The Linux kernel has included Zstandard since November 2017 (version 4.14) as a compression method for the btrfs and squashfs filesystems, as well as for loadable kernel modules.

In 2017, Allan Jude integrated Zstandard into the FreeBSD kernel, and it was subsequently integrated as a compressor option for core dumps (both user programs and kernel panics). It was also used to create a proof-of-concept OpenZFS compression method which was integrated in 2020.

The AWS Redshift and RocksDB databases include support for field compression using Zstandard.

In March 2018, Canonical tested the use of zstd as a deb package compression method by default for the Ubuntu Linux distribution. Compared with xz compression of deb packages, zstd at level 19 decompresses significantly faster, but at the cost of 6% larger package files. Support was added to Debian (and subsequently, Ubuntu) in April 2018 (in version 1.6~rc1).

Fedora added ZStandard support to RPM in May 2018 (Fedora release 28) and used it for packaging the release in October 2019 (Fedora 31). In Fedora 33, the filesystem is compressed by default with zstd.

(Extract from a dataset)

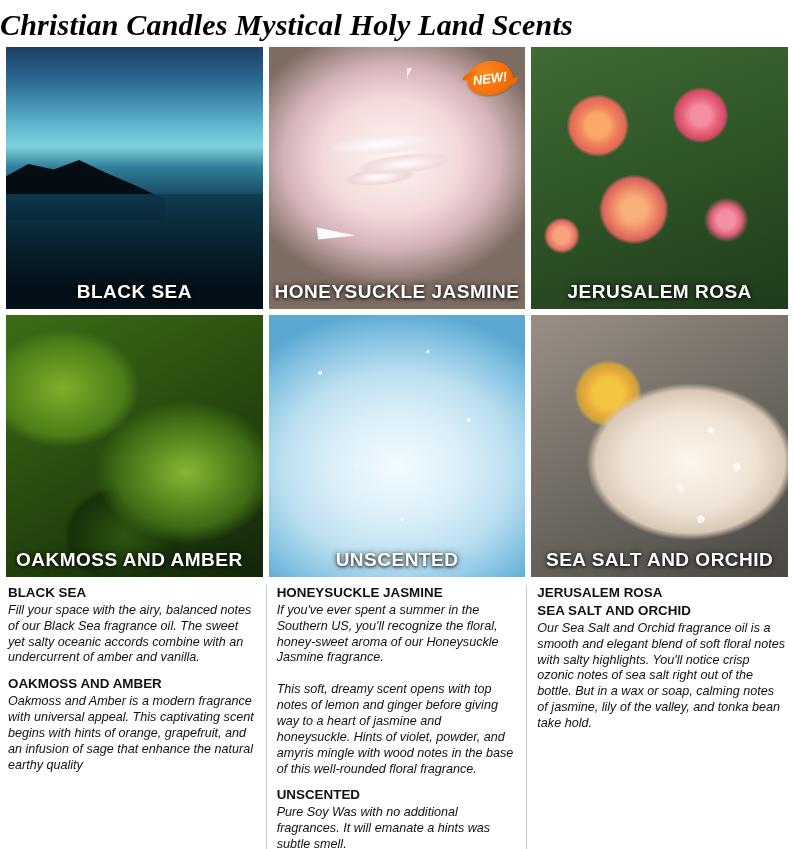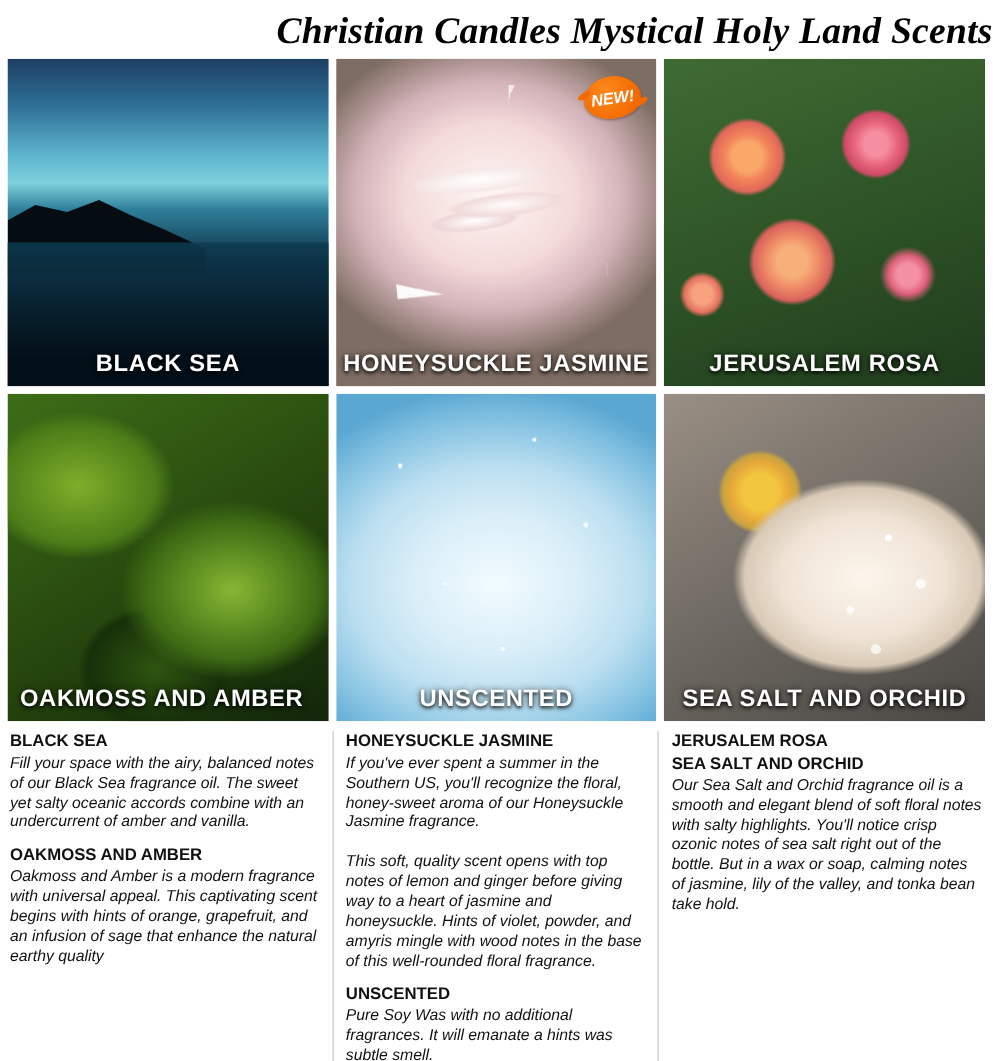"Christian Candles Mystical Holy Land" .title { margin-left: 44px -> none; text-align: right -> left }
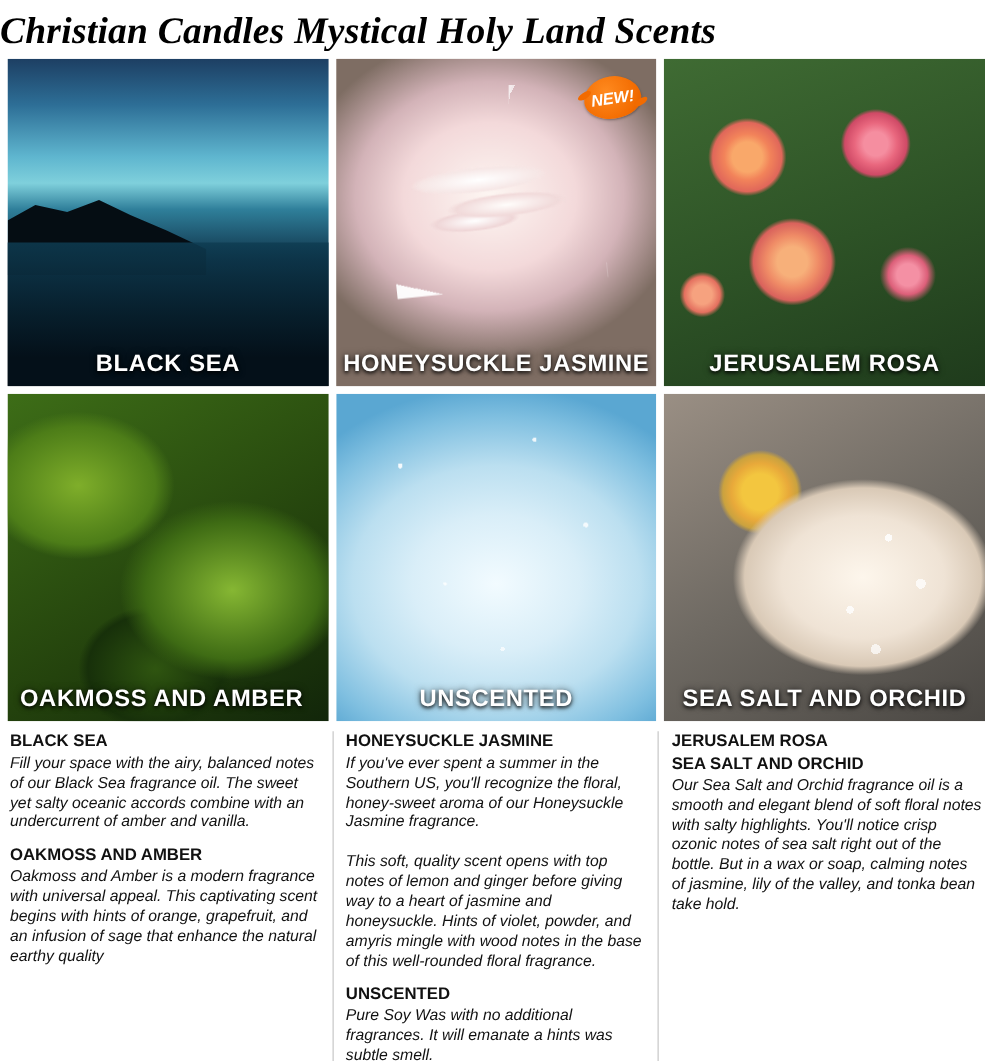"This soft, quality scent opens" p.sec-body { text: quality -> dreamy }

Arch Linux added support for zstd as a package compression method in October 2019 with the release of the pacman 5.2 package manager and in January 2020 switched from xz to zstd for the packages in the official repository. Arch uses zstd -c -T0 --ultra -20 -; while the size of all compressed packages combined increased by 0.8% (compared to xz), the decompression speed is 14 times faster, decompression memory increased by 50 MiB when using multiple threads, and compression memory increased but scales with the number of threads used. Arch Linux later also switched to zstd as the default compression algorithm for mkinitcpio initial ramdisk generator.

On 15 June 2020, Zstandard was implemented in version 6.3.8 of the zip file format with codec number 93, deprecating the previous codec number of 20 as it was implemented in version 6.3.7, released on 1 June.

On 31 October 2023, official zstd support for compression/decompression was added to Windows Explorer in Windows 11 (via update package KB5031455)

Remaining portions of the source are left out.